◆ Exercise
What the answer must contain is every line of the records, exactly, with no pictures.

Detected change data:
**********

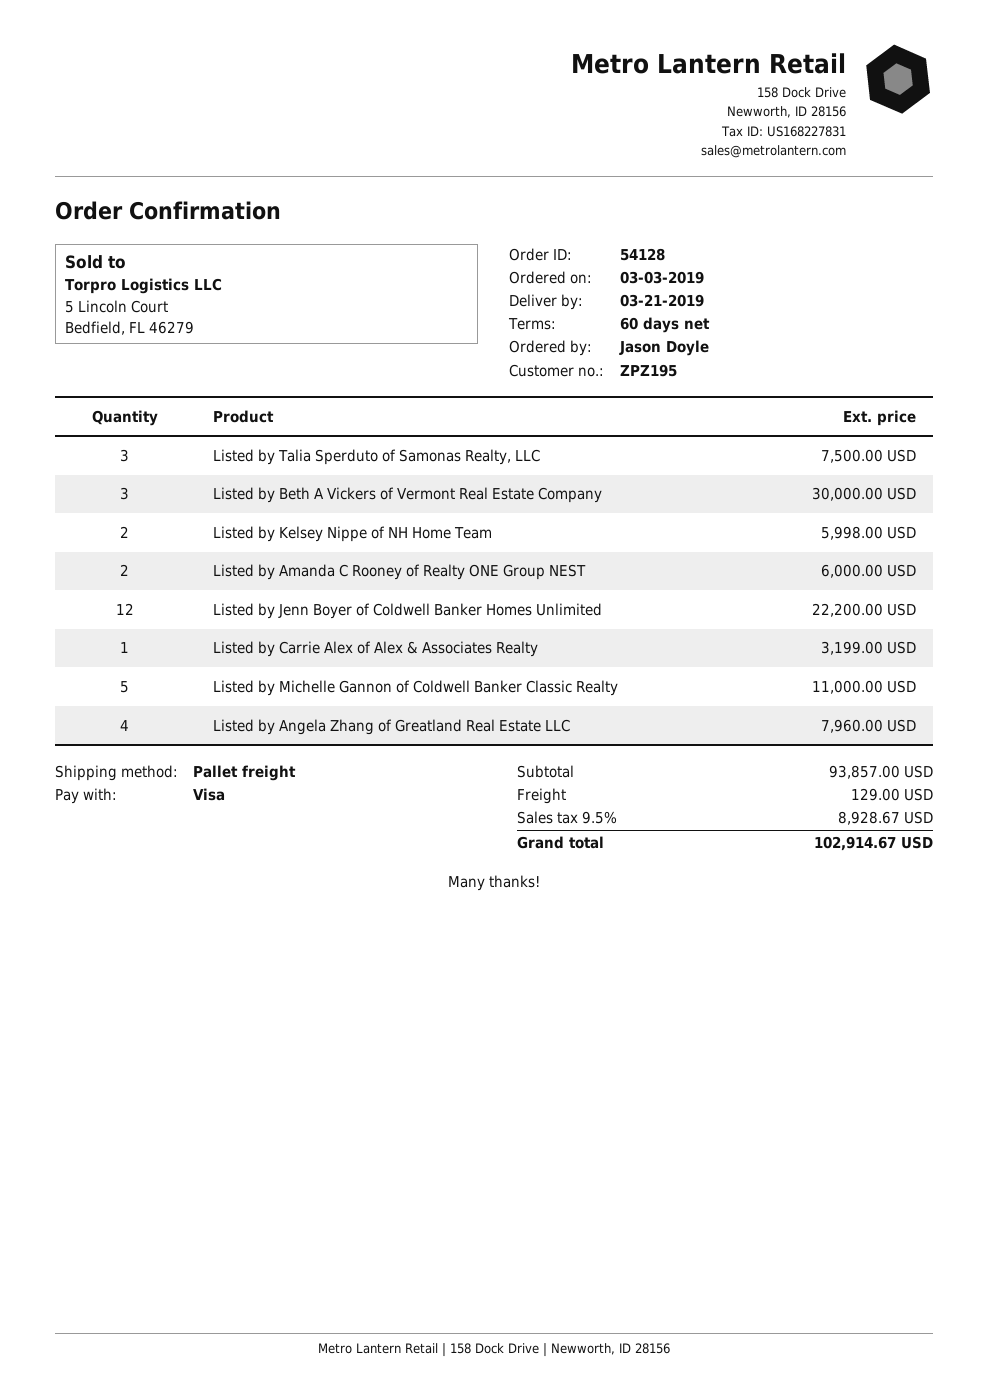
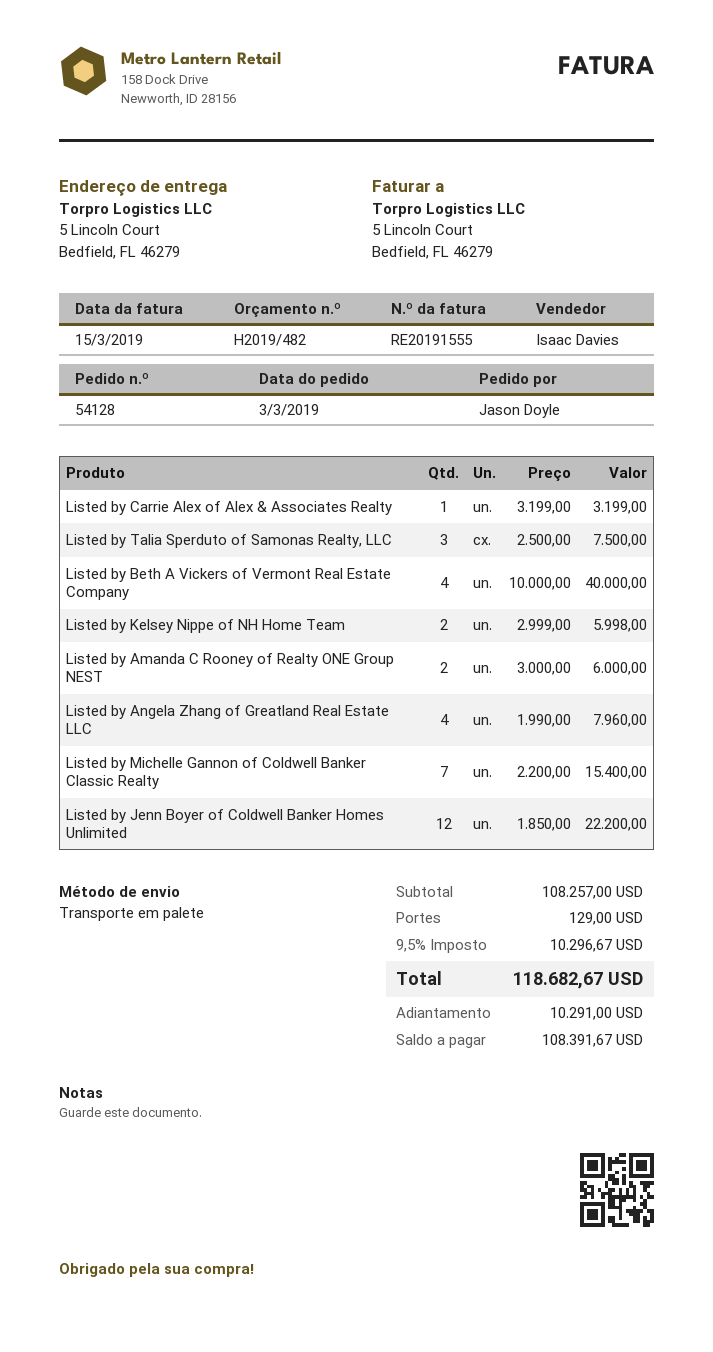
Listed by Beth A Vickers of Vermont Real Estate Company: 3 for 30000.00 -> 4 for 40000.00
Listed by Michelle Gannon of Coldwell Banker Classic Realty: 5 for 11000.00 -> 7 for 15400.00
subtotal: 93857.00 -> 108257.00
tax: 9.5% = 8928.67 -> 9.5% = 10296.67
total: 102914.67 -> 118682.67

**********

◆ Response for this exercise
Listed by Beth A Vickers of Vermont Real Estate Company: 3 for 30000.00 -> 4 for 40000.00
Listed by Michelle Gannon of Coldwell Banker Classic Realty: 5 for 11000.00 -> 7 for 15400.00
subtotal: 93857.00 -> 108257.00
tax: 9.5% = 8928.67 -> 9.5% = 10296.67
total: 102914.67 -> 118682.67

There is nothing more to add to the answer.